First, my beans were ancient. Vacuum-packed and frozen, sure, but “bought last year” tells you nothing about when they were actually roasted. Coffee outgasses CO2 as it ages, and that CO2 is a big chunk of what gives you crema and body. Fully degassed beans give you exactly what I had: no crema, flat flavor, and that hollow-but-bitter thing.
Second, I don’t weigh my grounds. Never have. I let the espresso machine’s built in guide dispense a quantity somewhere in the middle of the “more or less” range, which was fine for years until it wasn’t; a thawed year-old bean has a different density than whatever I’d been running, and I was under-dosing without knowing it. A thin puck lets water blow straight through, which is exactly why my gauge never moved.
Third, my grinder burrs were filthy. A year of coffee oils gumming up the works quietly wrecks your grind consistency.

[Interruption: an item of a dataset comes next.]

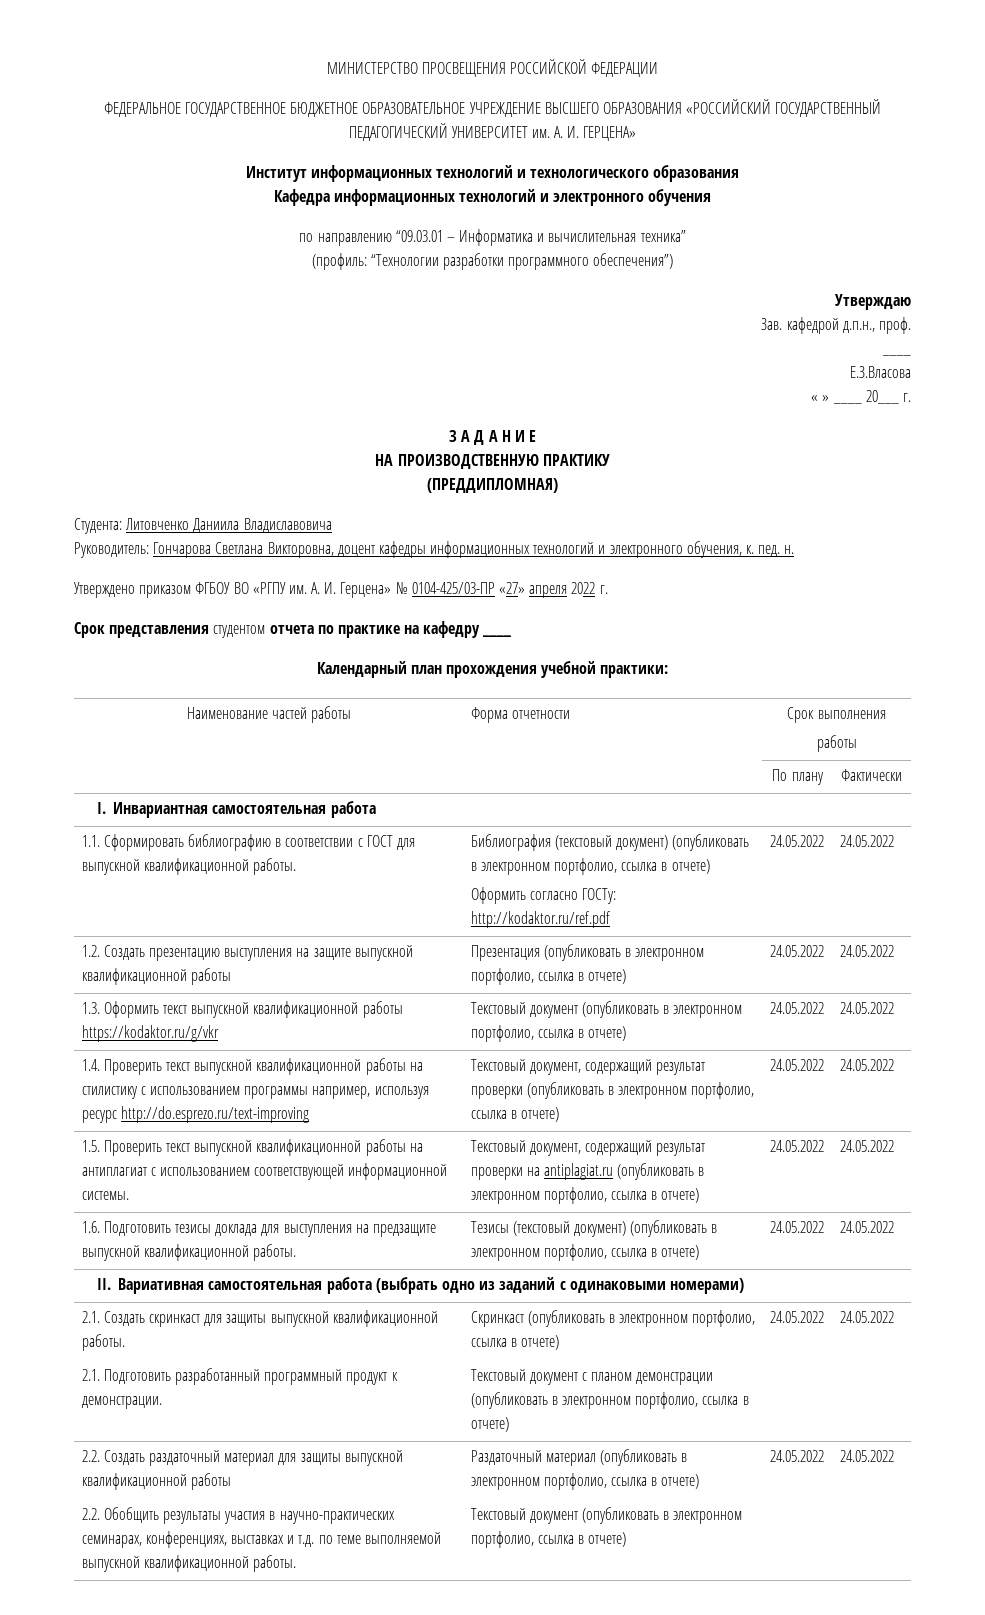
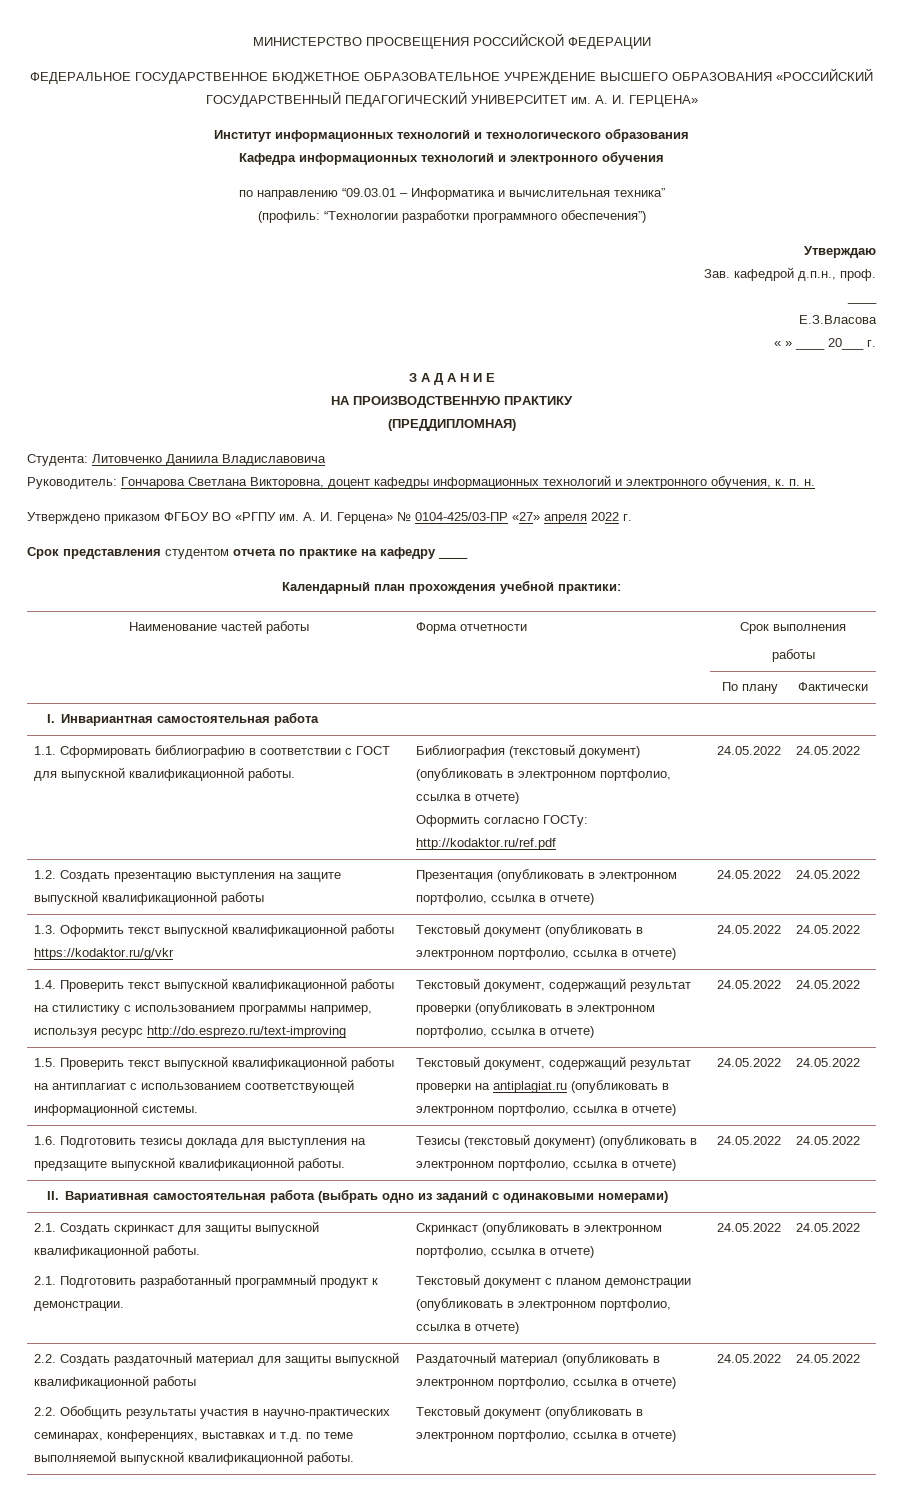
- Руководитель: Гончарова Светлана Викторовна, доцент кафедры информационных технологий и электронного обучения, к. пед. н.
+ Руководитель: Гончарова Светлана Викторовна, доцент кафедры информационных технологий и электронного обучения, к. п. н.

So I did all three at once (not scientific, I know, but I wanted coffee). I took the grinder apart and cleaned the burrs down to bare metal. I bought fresh beans. I weighed out exactly 17 grams and dropped my grind setting from 8 down to 5.
Seventeen grams, weighed on purpose. The cheapest insurance in the kitchen
The needle I hadn’t seen move in a year, sitting up in the espresso range where it belongs
And y’all. Fifteen seconds to pull a double, a crema so thick and tiger-striped it looked like the stock photos, and that pressure gauge swung right up into the middle of the brew range where it’s supposed to live. I may have made a noise.
The timing was almost too good. I got it sorted the weekend before the 4th, which meant we spent the long holiday the way you’re supposed to: slow mornings, freshly pulled lattes, and a batch of Zach’s weekend biscuits (Meemaw’s recipe, his hands, our tradition). Best Independence Day breakfast in recent memory, and I say that as someone who spent the previous year drinking sad brown water and Zach’s paint thinner.
I’m off the mystery-year beans for good now. Picked up a fresh bag from Peach Coffee Roasters right down the road (support your local roasters, folks; they’ll tell you the roast date, which turns out to matter a great deal).

The dumb, expensive lesson: I spent a year thinking I needed to replace an espresso machine that worked perfectly. It didn’t need a repair. It needed fresh beans, a clean grinder, and a $12 kitchen scale. Weigh your dose, folks. It’s the cheapest insurance in the kitchen.

P.S. Yes, “flavorless and bitter at the same time” sounds made up. It’s real; it’s called channeling, where water finds one path through the puck and over-extracts there (bitter) while under-extracting everywhere else (flat). Learning that made me feel slightly less foolish. Slightly.
P.P.S. The best-by date on the Starbucks emergency bag was mid-January, which (backing out the math) means those beans were roasted around May 8. Fresh enough to save the day. The frozen mystery beans didn’t hit the trash; they went into Millicent. No food waste, y’all.
P.P.P.S. If your roaster’s bag was roasted within the last day or two, let it rest a few days before you pull with it; coffee that’s TOO fresh is still degassing hard and can pull sour. There is, apparently, a sweet spot. Coffee is a lot of things, but simple isn’t one of them.